As in England, so also here. The movement toward corporate ownership is probably more pronounced in the United States than in the older country, and it has been equally encouraged from above. Joint-stock concerns increased in England from 9344 in 1885 to 25,267 in 1898. In Massachusetts, the State in which the preparation of statistics most nearly approaches the methods of science, corporations are reported to have increased during the years 1885-95 by more than 77 per cent. As for shareholders, the nine principal manufacturing industries of Massachusetts for the same period show percentages of increase ranging from 13.87 in tapestry to 637.74 in leather, saddles, and harness. The entire country has shown a marked growth in the number of this class, and it would seem that no one is too poor to hold a share in some corporation.
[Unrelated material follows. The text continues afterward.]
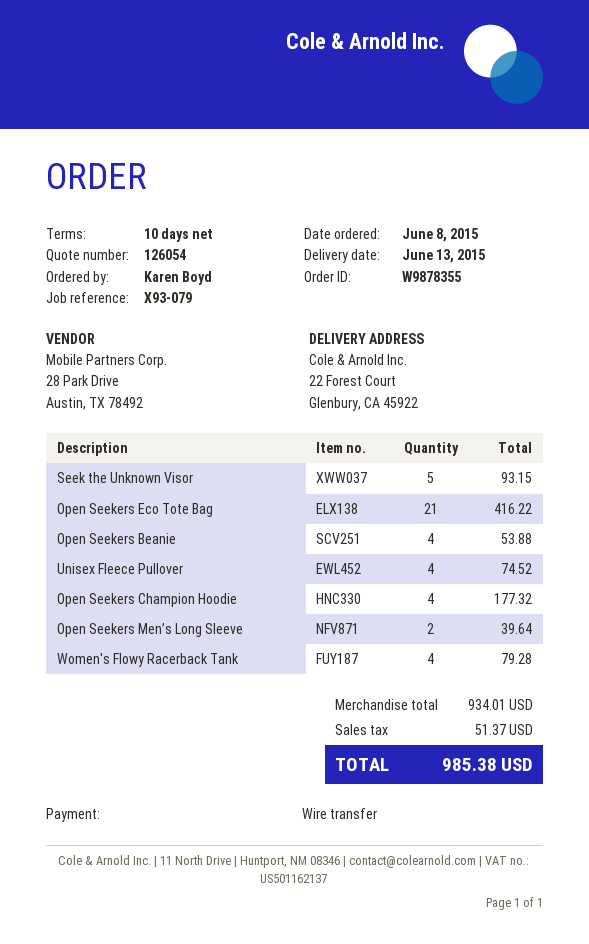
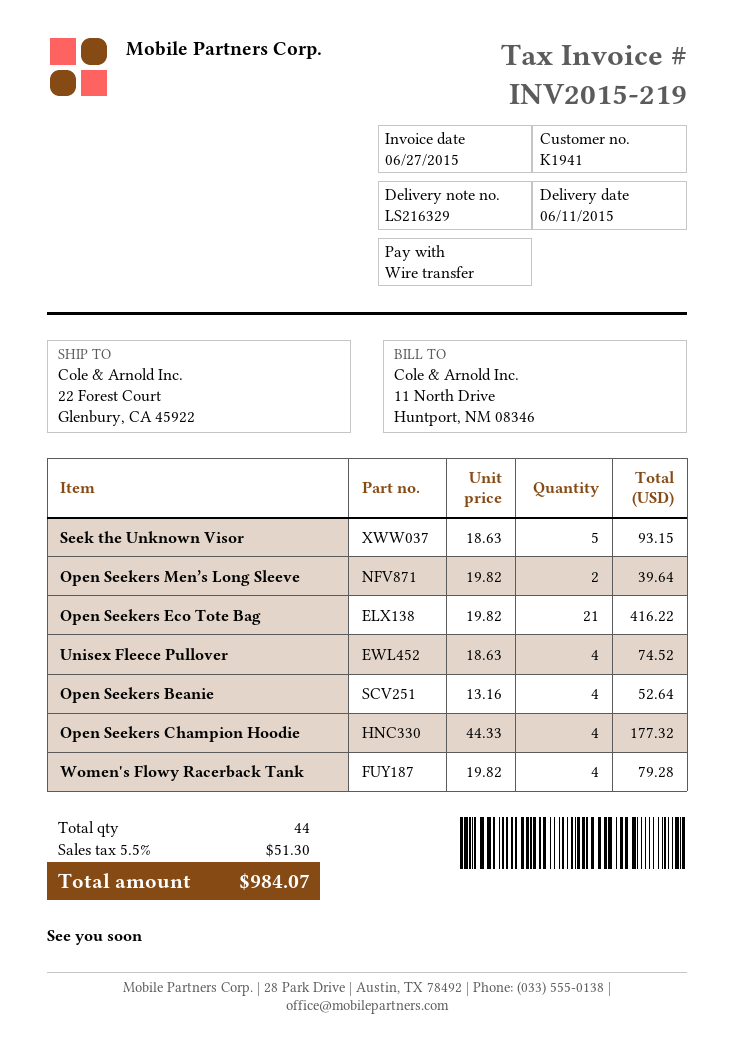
delivery date: 2015-06-13 -> 2015-06-11
Open Seekers Beanie: 4 for 53.88 -> 4 for 52.64
tax: 51.37 -> 51.30
total: 985.38 -> 984.07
Indeed, to read the arguments of the legal retainers of the magnates in the Income Tax case, and in the various trust cases that from time to time arise, one would think that the main body of the shareholders of the nation was composed of workingmen, widows, and orphans. In no time since the prophet Ezekiel’s day have there been uttered words of such tender consideration for the poor and needy, the widow and the orphan, and of such bitter denunciation for their would-be despoilers as were tearfully put forth in opposing the income tax.

A great number of shareholders in a particular company would seem, on first thought, to be something of a nuisance. Unquestionably they would represent a wide range of conflicting views and antagonistic purposes, all bearing upon the one problem of the proper operation of the company’s property; and would thus give salient instances of that unwisdom which is too often found in a multitude of counsellors. At least this is the seigniorial argument against national collectivism—an argument which one might naturally suppose to be quite as applicable to the particular collectivism of the stock company. But it does not so apply; the solid advantages of diffused shareholding in assuring general public sanction to the acts of the magnates outweigh the confusion and danger which are alleged to lie in public ownership.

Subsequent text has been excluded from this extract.